**TASK TO COMPLETE:** Look through the listing below for the string "frames". Show each line where it occurs.

**INPUT FOR THIS TASK:**
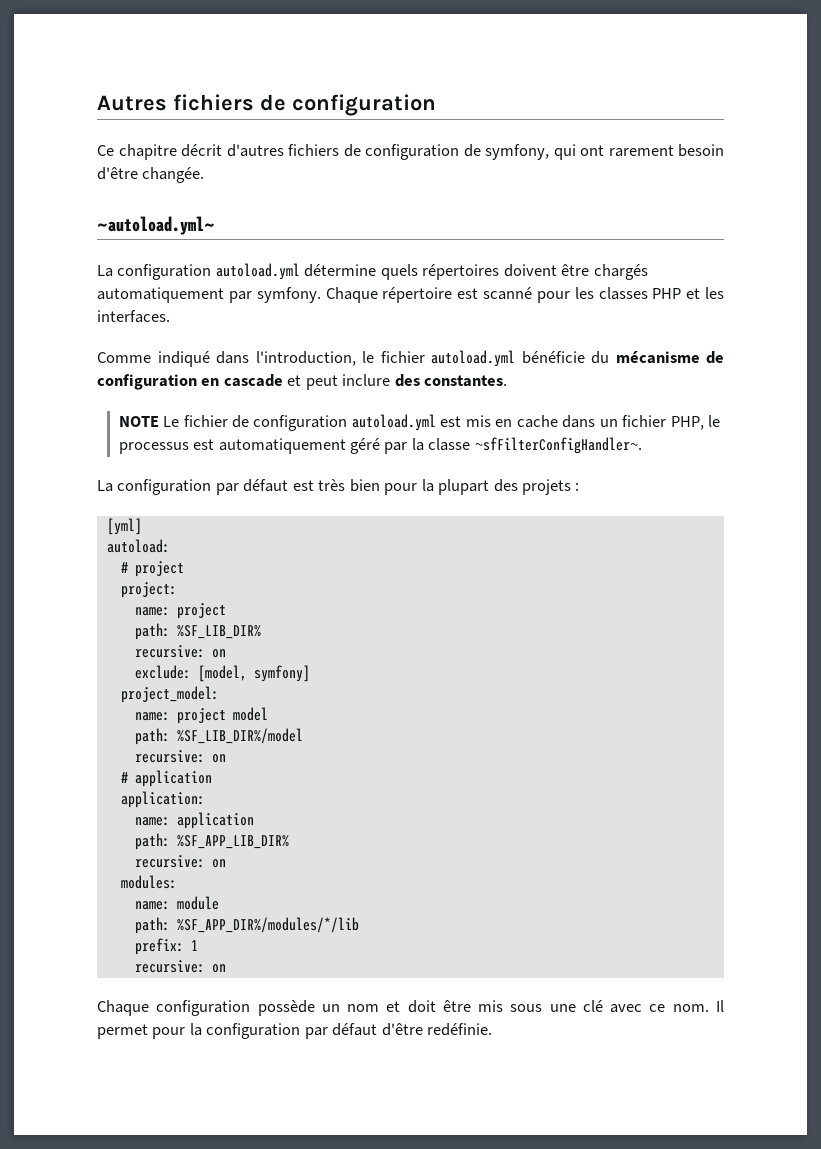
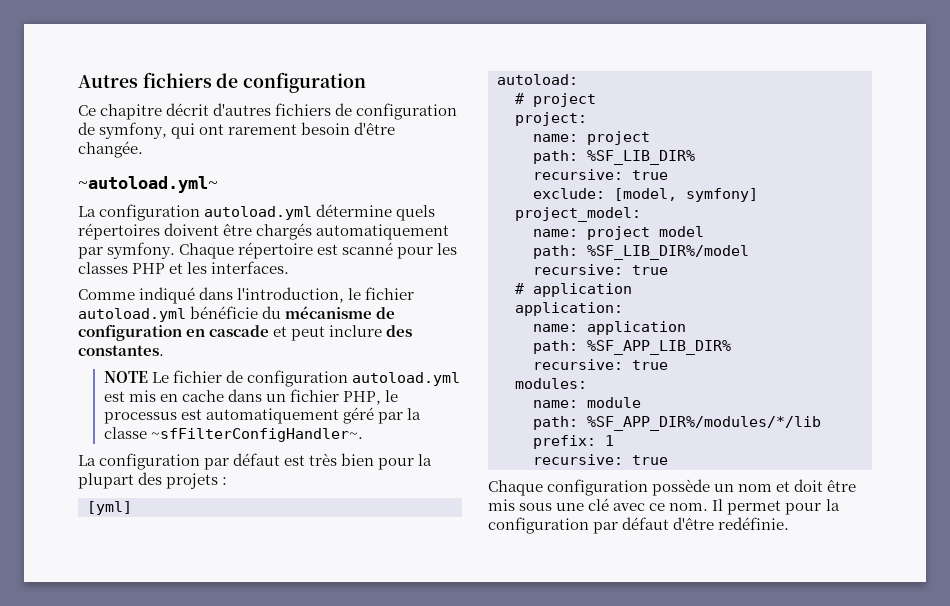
[211,649,226,658] on -> [632,170,668,180] true
[211,754,226,763] on -> [632,265,668,275] true
[211,859,226,868] on -> [632,360,668,370] true
[211,964,226,973] on -> [632,455,668,465] true

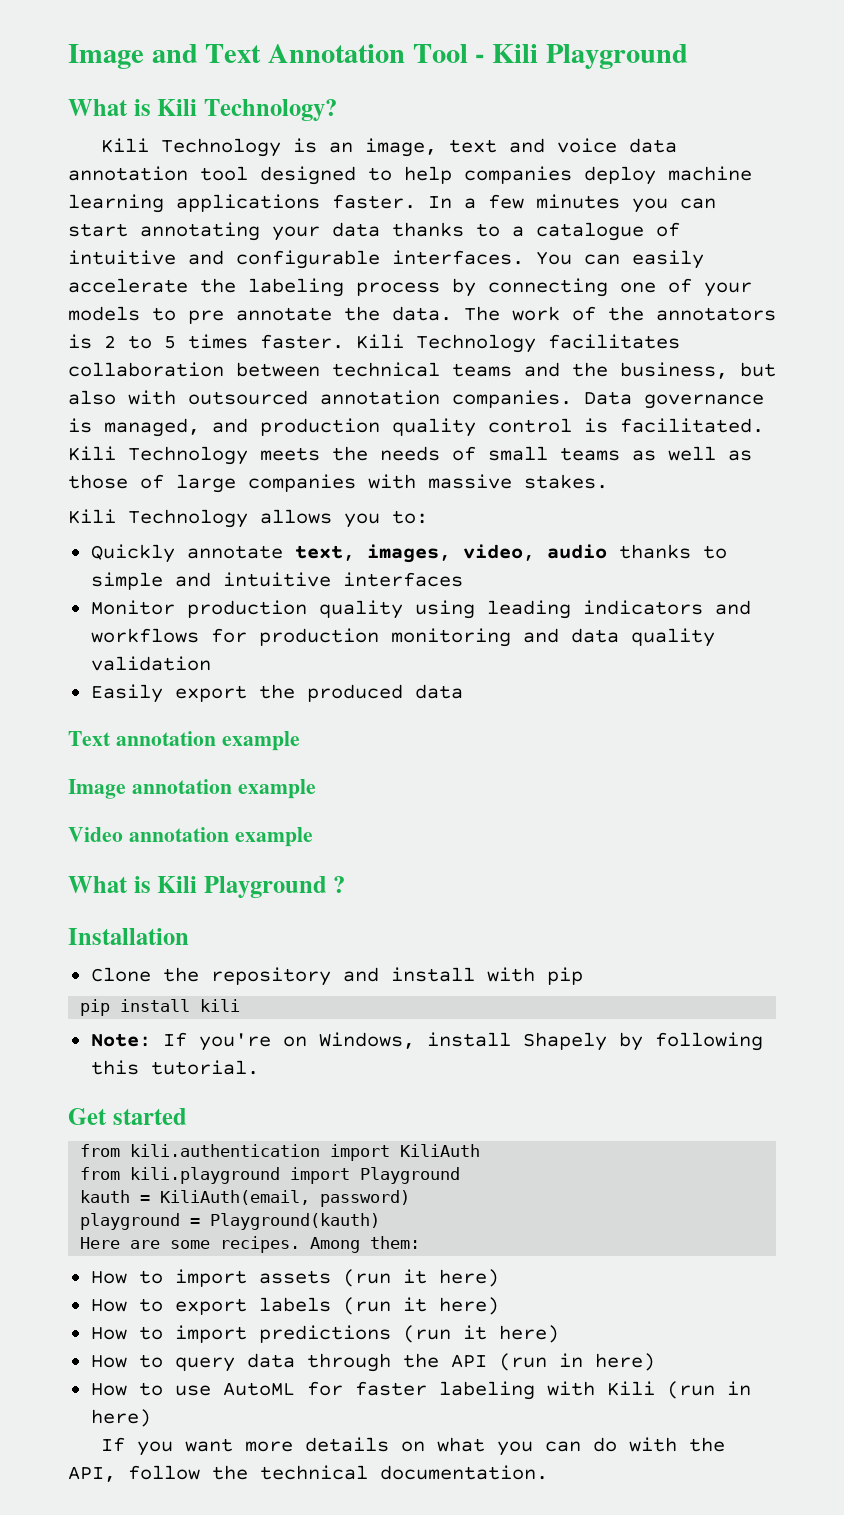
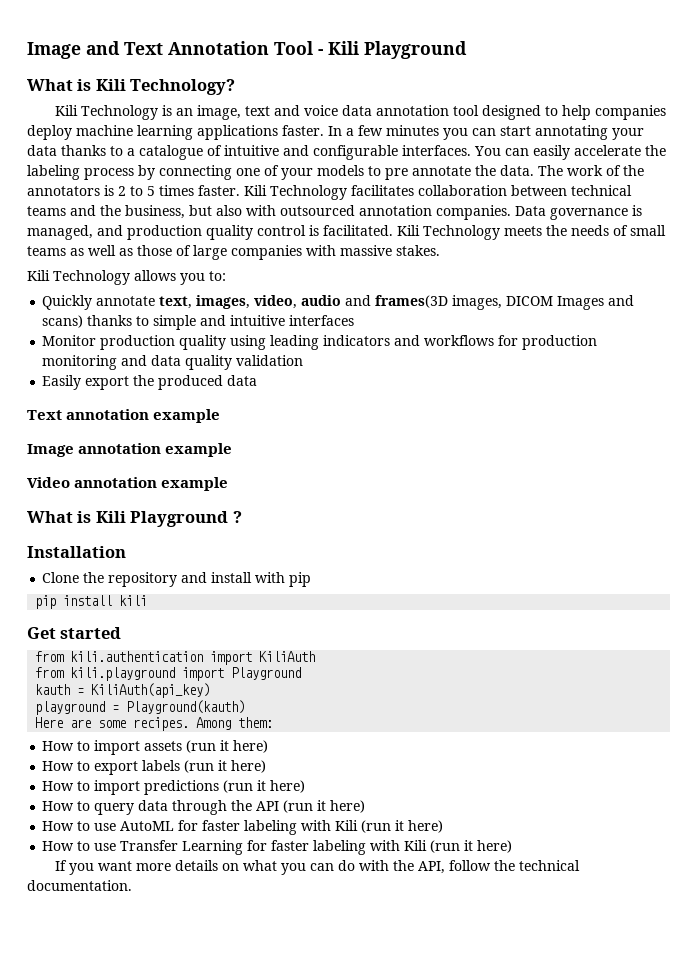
(607, 551) none -> [345,295,635,310] [42,315,84,328] and frames(3D images, DICOM Images and scans)
[90,1032,763,1051] [90,1060,259,1075] // Note: If you're on Windows, install Shapely by following this tutorial. -> (148, 600) none
[160,1190,411,1207] KiliAuth(email, password) -> [91,683,211,698] KiliAuth(api_key)
[558,1353,583,1368] in -> [317,800,327,811] it
[726,1381,751,1396] in -> [395,820,444,833] [42,840,474,855] it here) // How to use Transfer Learning for faster labeling with Kili (run it

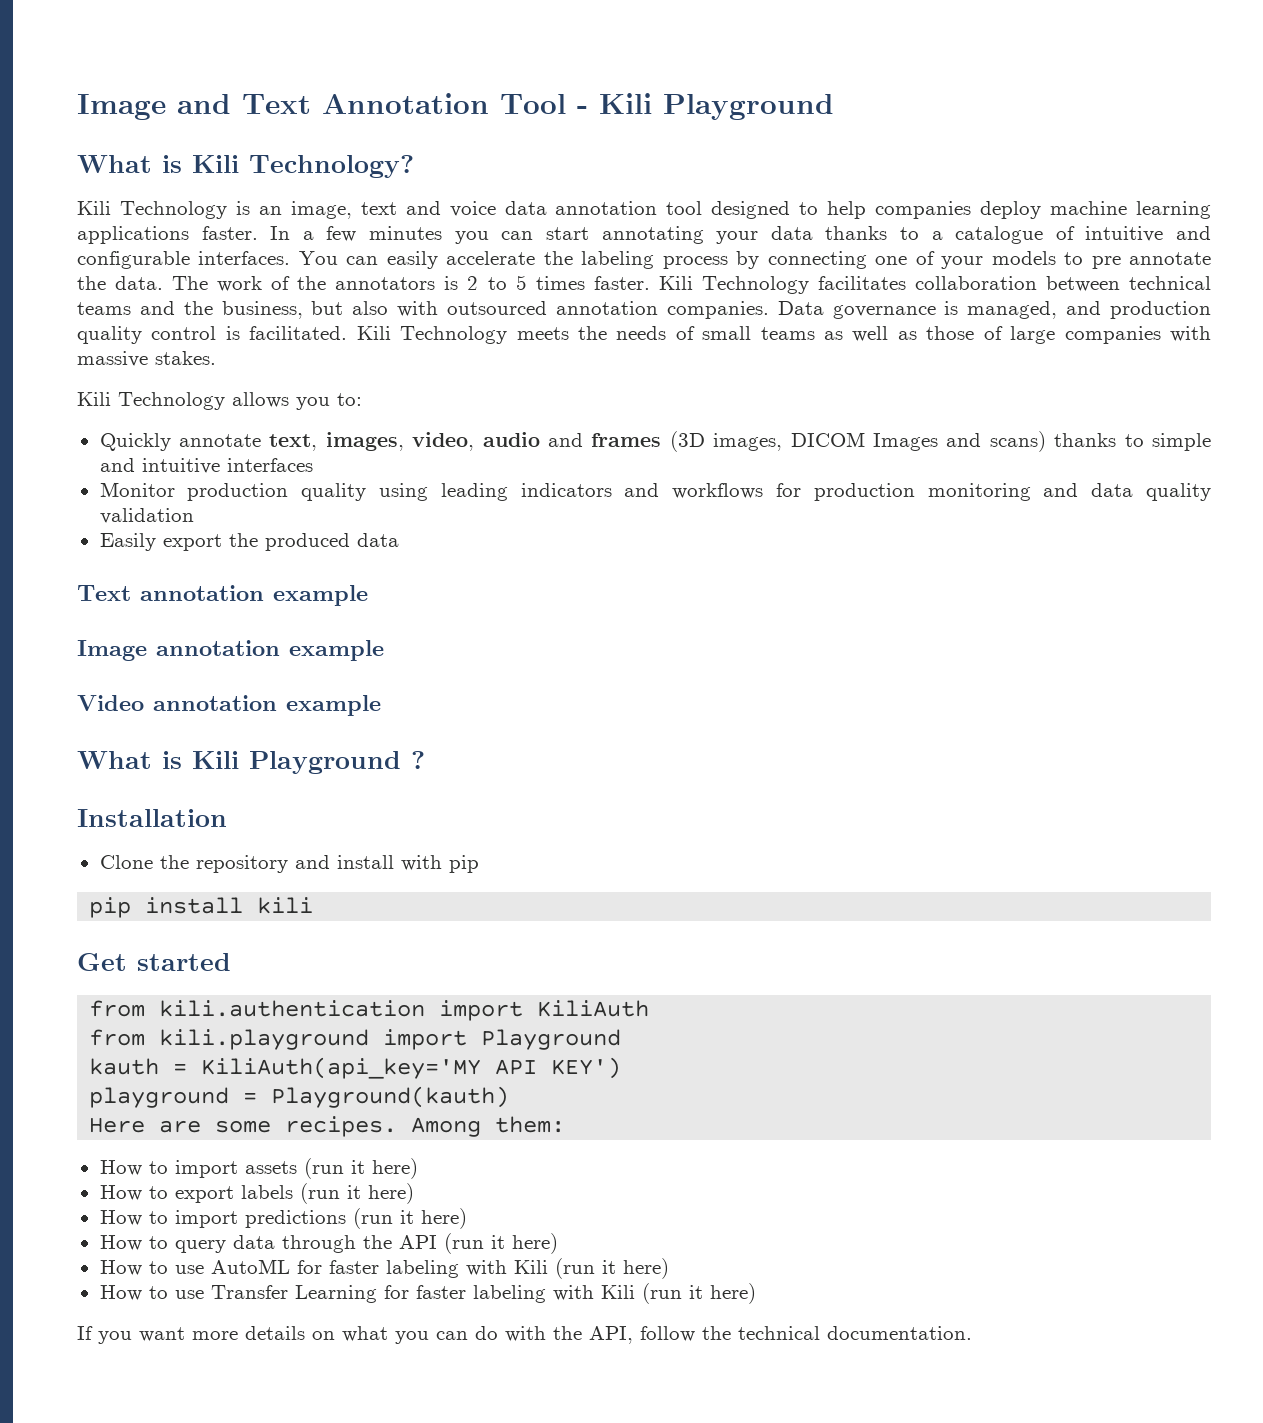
[375,295,449,308] frames(3D -> [591,431,705,452] frames (3D
[91,683,211,698] KiliAuth(api_key) -> [201,1057,622,1079] KiliAuth(api_key='MY API KEY')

**RESPONSE BELOW:**
(607, 551) none -> [345,295,635,310] [42,315,84,328] and frames(3D images, DICOM Images and scans)
[375,295,449,308] frames(3D -> [591,431,705,452] frames (3D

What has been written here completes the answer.